The Yabang Mo! had several variants, such as the 'I Gotta Feeling' which was played last late November 2009, where the listeners were asked to do the game by rapping it out in the tune of the said The Black Eyed Peas song for one minute.

=== Other stuff ===
- Gay or Straight
- Miguel's Prank Call
- Kwentong Kadiri
- Chick Republic
- Radio Tinder

==Spinoff TV show==
In February 2008, Good Times spun off into a weekly TV show on Studio 23 hosted by Mo Twister, Mojo Jojo, Grace Lee and Andi9. The show aired every Tuesday nights at 11:00 p.m.

==Controversies==
==="Charice" Twitter hashtag joke===
On May 9, 2012, the Good Times hosts started a butt-joke on Twitter while their show was on-air.
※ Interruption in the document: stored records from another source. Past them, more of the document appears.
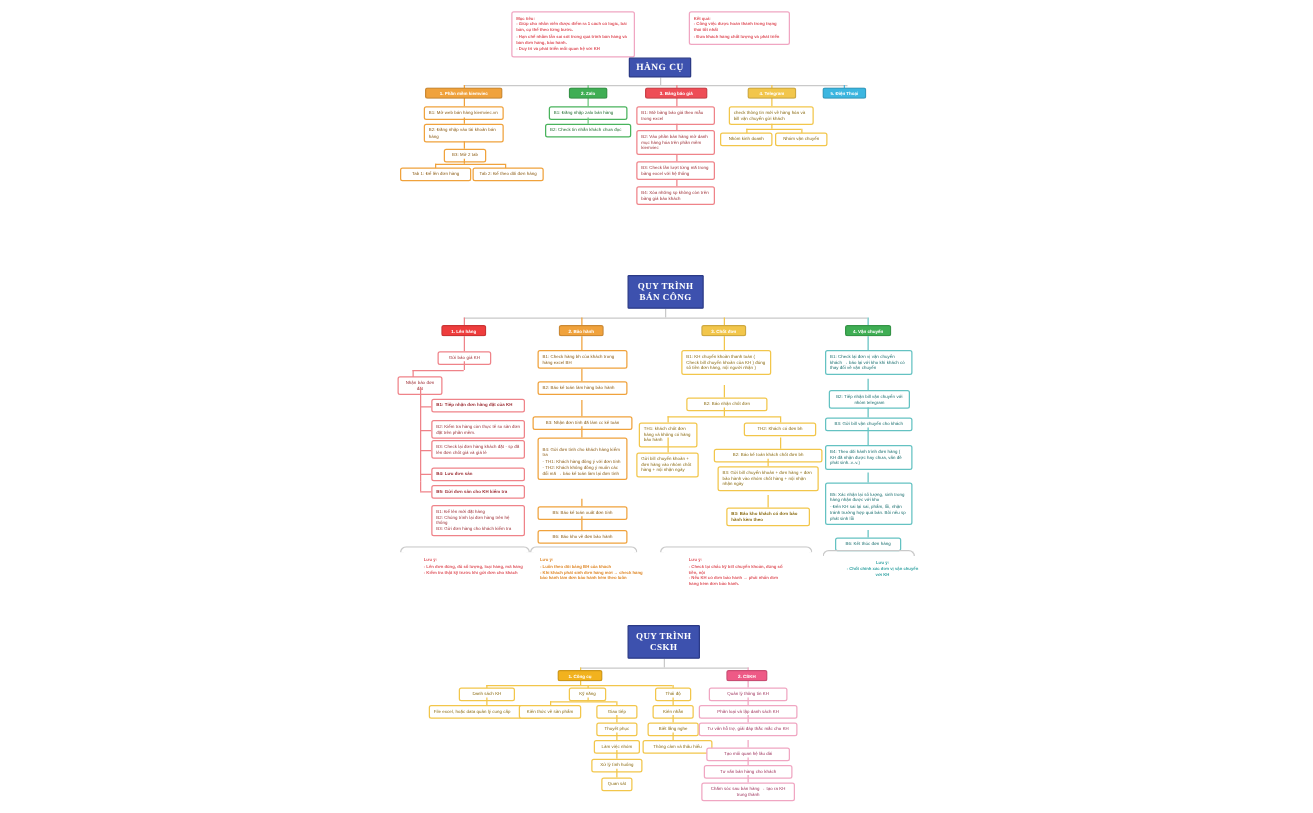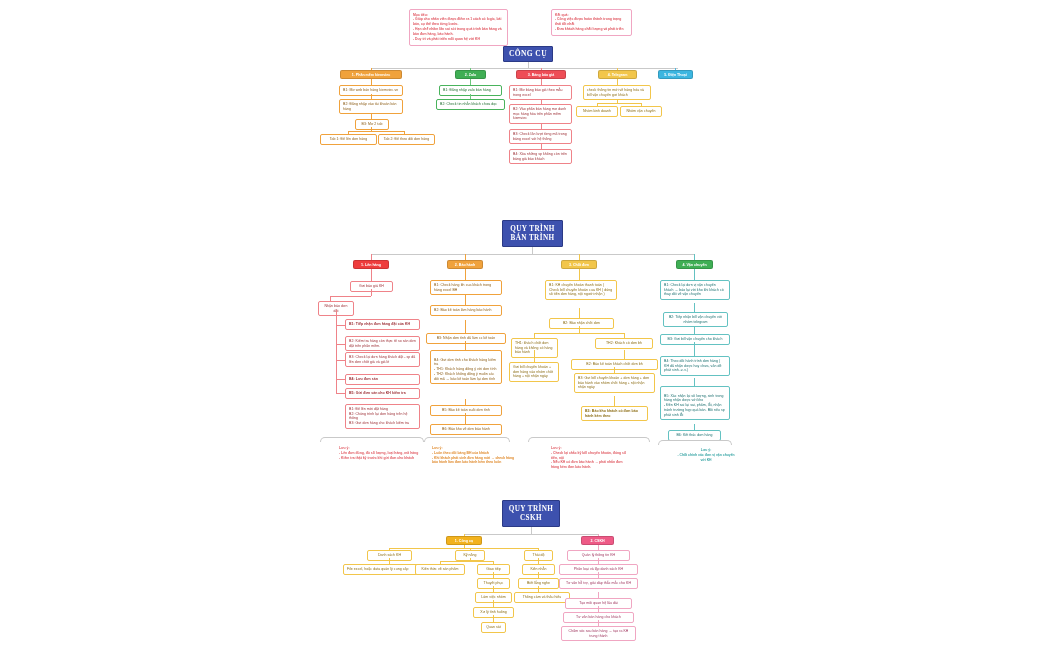--- a/index.html
+++ b/index.html
@@ -128,21 +128,21 @@
     <div>- Duy trì và phát triển mối quan hệ với KH</div>
   </div>
 
   <div class="objbox" style="left:551px;top:9px;width:81px;">
     <div>Kết quả:</div>
     <div>- Công việc được hoàn thành trong trạng thái tốt nhất</div>
     <div>- Đưa khách hàng chất lượng và phát triển</div>
   </div>
 
   <div class="banner" style="left:503px;top:46px;width:50px;height:16px;font-size:7.5px;">
-    <span>CÔNG CỤ</span>
+    <span>HÀNG CỤ</span>
   </div>
 
   <div class="ln lv c-grey" style="left:528px;top:62px;height:6px;"></div>
   <div class="ln lh c-grey" style="left:371px;top:68px;width:307px;"></div>
 
   <div class="ln lv c-orange" style="left:371px;top:68px;height:5px;"></div>
   <div class="ln lv c-green" style="left:470px;top:68px;height:5px;"></div>
   <div class="ln lv c-red" style="left:541px;top:68px;height:5px;"></div>
   <div class="ln lv c-yellow" style="left:617px;top:68px;height:5px;"></div>
   <div class="ln lv c-blue" style="left:675px;top:68px;height:5px;"></div>
@@ -222,21 +222,21 @@
   <div class="box t-yellow" style="left:620px;top:106px;width:42px;text-align:center;">
     <span>Nhóm vận chuyển</span>
   </div>
 
   <div class="chip" style="left:658px;top:70px;width:35px;background:#3cb6e0;">
     <span>5. Điện Thoại</span>
   </div>
 
   <div class="banner" style="left:502px;top:220px;width:61px;height:27px;font-size:7.2px;">
     <span>QUY TRÌNH</span>
-    <span>BÁN TRÌNH</span>
+    <span>BÁN CÔNG</span>
   </div>
 
   <div class="ln lv c-grey" style="left:532px;top:247px;height:7px;"></div>
   <div class="ln lh c-grey" style="left:371px;top:254px;width:323px;"></div>
   <div class="ln lv c-red" style="left:371px;top:254px;height:6px;"></div>
   <div class="ln lv c-orange" style="left:465px;top:254px;height:6px;"></div>
   <div class="ln lv c-yellow" style="left:579px;top:254px;height:6px;"></div>
   <div class="ln lv c-teal" style="left:694px;top:254px;height:6px;"></div>
 
   <div class="chip" style="left:353px;top:260px;width:36px;background:#ee3d3d;">

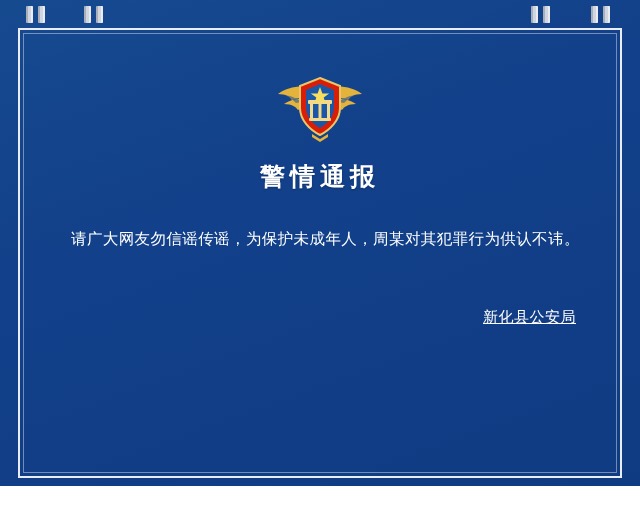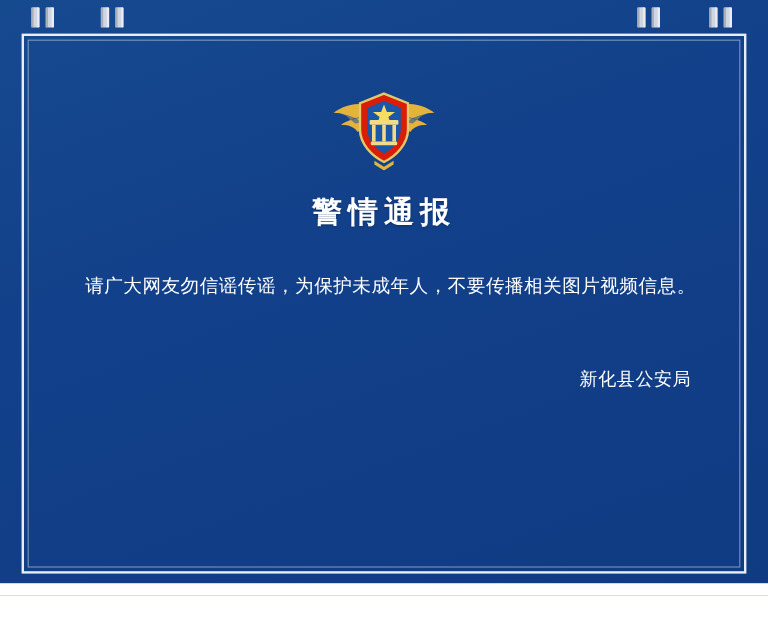--- a/index.html
+++ b/index.html
@@ -108,20 +108,21 @@
   }
 
   .signature {
     margin-top: 46px;
     color: #ffffff;
     font-size: 15px;
     text-align: right;
     line-height: 2.2;
     padding-right: 24px;
     letter-spacing: 0.5px;
+    text-decoration: underline;
   }
   .signature div { }
 
   .bottom-bar {
     position: absolute;
     left: 0;
     bottom: 0;
     width: 640px;
     height: 10px;
     background: #ffffff;
@@ -180,21 +181,21 @@
           <polygon points="48,17 50.4,23.4 57.2,23.4 51.7,27.5 53.8,34 48,30 42.2,34 44.3,27.5 38.8,23.4 45.6,23.4" fill="#f7dd61"></polygon>
 
           <path d="M40 64 L48 69 L56 64 L56 67 L48 72 L40 67 Z" fill="#e3b33c"></path>
         </svg>
       </div>
     </div>
 
     <div class="doc-title">警情通报</div>
 
     <div class="body-text">
-      <p>请广大网友勿信谣传谣，为保护未成年人，不要传播相关图片视频信息。</p>
+      <p>请广大网友勿信谣传谣，为保护未成年人，周某对其犯罪行为供认不讳。</p>
     </div>
 
     <div class="signature">
       <div>新化县公安局</div>
     </div>
 
   </div>
 
   <div class="bottom-bar"></div>
 </div>

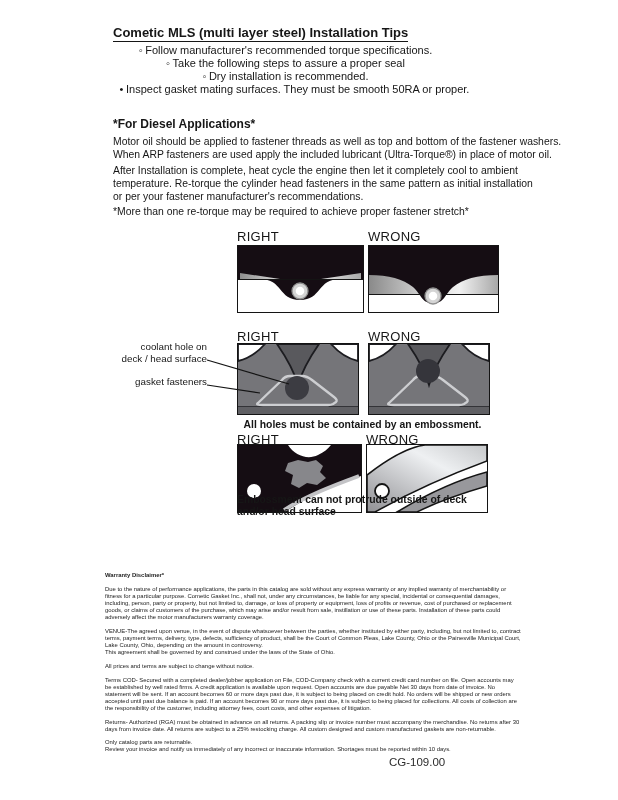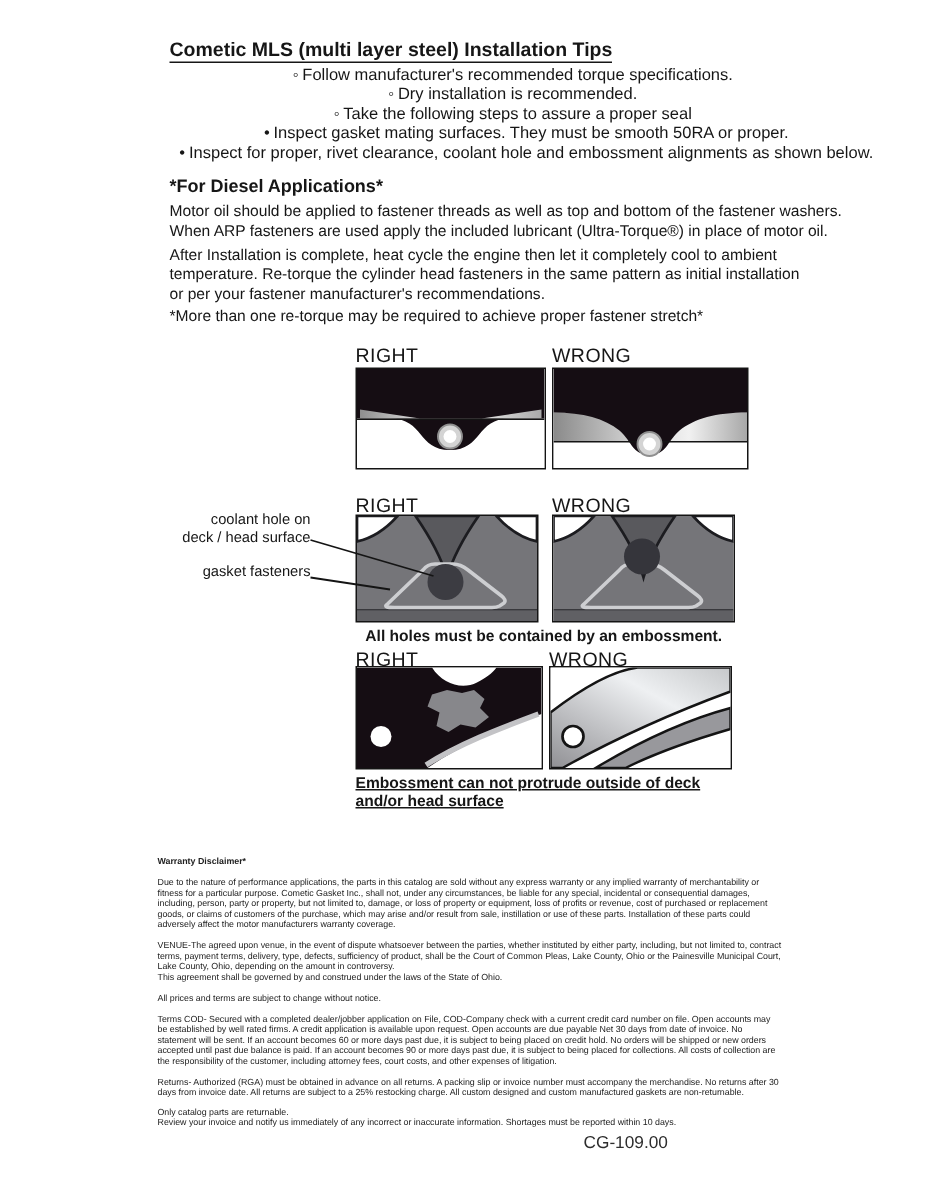--- a/index.html
+++ b/index.html
@@ -37,24 +37,23 @@
 </style>
 </head>
 <body>
 
 <div id="page">
 
   <div class="title">Cometic MLS (multi layer steel) Installation Tips</div>
 
   <div class="bullets">
     <div class="b-line"><span class="marker">◦</span><span>Follow manufacturer's recommended torque specifications.</span></div>
+    <div class="b-line"><span class="marker">◦</span><span>Take the following steps to assure a proper seal</span></div>
     <div class="b-line"><span class="marker">◦</span><span>Dry installation is recommended.</span></div>
-    <div class="b-line"><span class="marker">◦</span><span>Take the following steps to assure a proper seal</span></div>
     <div class="b-line b-sub"><span class="marker">•</span><span>Inspect gasket mating surfaces.  They must be smooth 50RA or proper.</span></div>
-    <div class="b-line b-sub"><span class="marker">•</span><span>Inspect for proper, rivet clearance, coolant hole and embossment alignments as shown below.</span></div>
   </div>
 
   <div class="h2">*For Diesel Applications*</div>
   <div class="para" id="para1">Motor oil should be applied to fastener threads as well as top and bottom of the fastener washers.
 When ARP fasteners are used apply the included lubricant (Ultra-Torque®) in place of motor oil.</div>
   <div class="para" id="para2">After Installation is complete, heat cycle the engine then let it completely cool to ambient
 temperature. Re-torque the cylinder head fasteners in the same pattern as initial installation
 or per your fastener manufacturer's recommendations.</div>
   <div class="para" id="para3">*More than one re-torque may be required to achieve proper fastener stretch*</div>
 
@@ -166,21 +165,21 @@
           <stop offset="1" stop-color="#c6c8ca"></stop>
         </linearGradient>
       </defs>
       <rect width="120" height="67" fill="#ffffff"></rect>
       <path d="M0,30 C22,13 42,2 58,0 H120 V16 C82,30 42,48 8,67 H0 Z" fill="url(#g3w)" stroke="#141414" stroke-width="1.6"></path>
       <path d="M30,67 C60,49 90,35 120,27 V41 C96,48 70,57 50,67 Z" fill="#98989c" stroke="#141414" stroke-width="1.6"></path>
       <circle cx="15" cy="46" r="7" fill="#ffffff" stroke="#141414" stroke-width="1.8"></circle>
     </svg>
   </div>
 
-  <div class="cap" id="cap3" style="left:237px;top:517px;text-decoration:underline;">Embossment can not protrude outside of deck
+  <div class="cap" id="cap3" style="left:237px;top:494px;">Embossment can not protrude outside of deck
 and/or head surface</div>
 
   <div class="legal">
     <p class="lg-head">Warranty Disclaimer*</p>
     <p>Due to the nature of performance applications, the parts in this catalog are sold without any express warranty or any implied warranty of merchantability or fitness for a particular purpose.  Cometic Gasket Inc., shall not, under any circumstances, be liable for any special, incidental or consequential damages, including, person, party or property, but not limited to, damage, or loss of property or equipment, loss of profits or revenue, cost of purchased or replacement goods, or claims of customers of the purchase, which may arise and/or result from sale, instillation or use of these parts.  Installation of these parts could adversely affect the motor manufacturers warranty coverage.</p>
     <p>VENUE-The agreed upon venue, in the event of dispute whatsoever between the parties, whether instituted by either party, including, but not limited to, contract terms, payment terms, delivery, type, defects, sufficiency of product, shall be the Court of Common Pleas, Lake County, Ohio or the Painesville Municipal Court, Lake County, Ohio, depending on the amount in controversy.
 This agreement shall be governed by and construed under the laws of the State of Ohio.</p>
     <p>All prices and terms are subject to change without notice.</p>
     <p>Terms COD- Secured with a completed dealer/jobber application on File, COD-Company check with a current credit card number on file.  Open accounts may be established by well rated firms.  A credit application is available upon request.  Open accounts are due payable Net 30 days from date of invoice.  No statement will be sent.  If an account becomes 60 or more days past due, it is subject to being placed on credit hold.  No orders will be shipped or new orders accepted until past due balance is paid.  If an account becomes 90 or more days past due, it is subject to being placed for collections.  All costs of collection are the responsibility of the customer, including attorney fees, court costs, and other expenses of litigation.</p>
     <p>Returns- Authorized (RGA) must be obtained in advance on all returns.  A packing slip or invoice number must accompany the merchandise.  No returns after 30 days from invoice date.  All returns are subject to a 25% restocking charge.  All custom designed and custom manufactured gaskets are non-returnable.</p>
It became the trending topic in the Philippines on Twitter. Almost immediately, the hashtag spread, drawing both positive and negative reactions from the listeners. International singing sensation Charice fought back by directly sending messages to Mo Twister through Twitter.

But later after the show on the same day, the management of Magic 89.9 released an official statement, suspending Mo, Suzy and Mia for two weeks without pay as a consequence.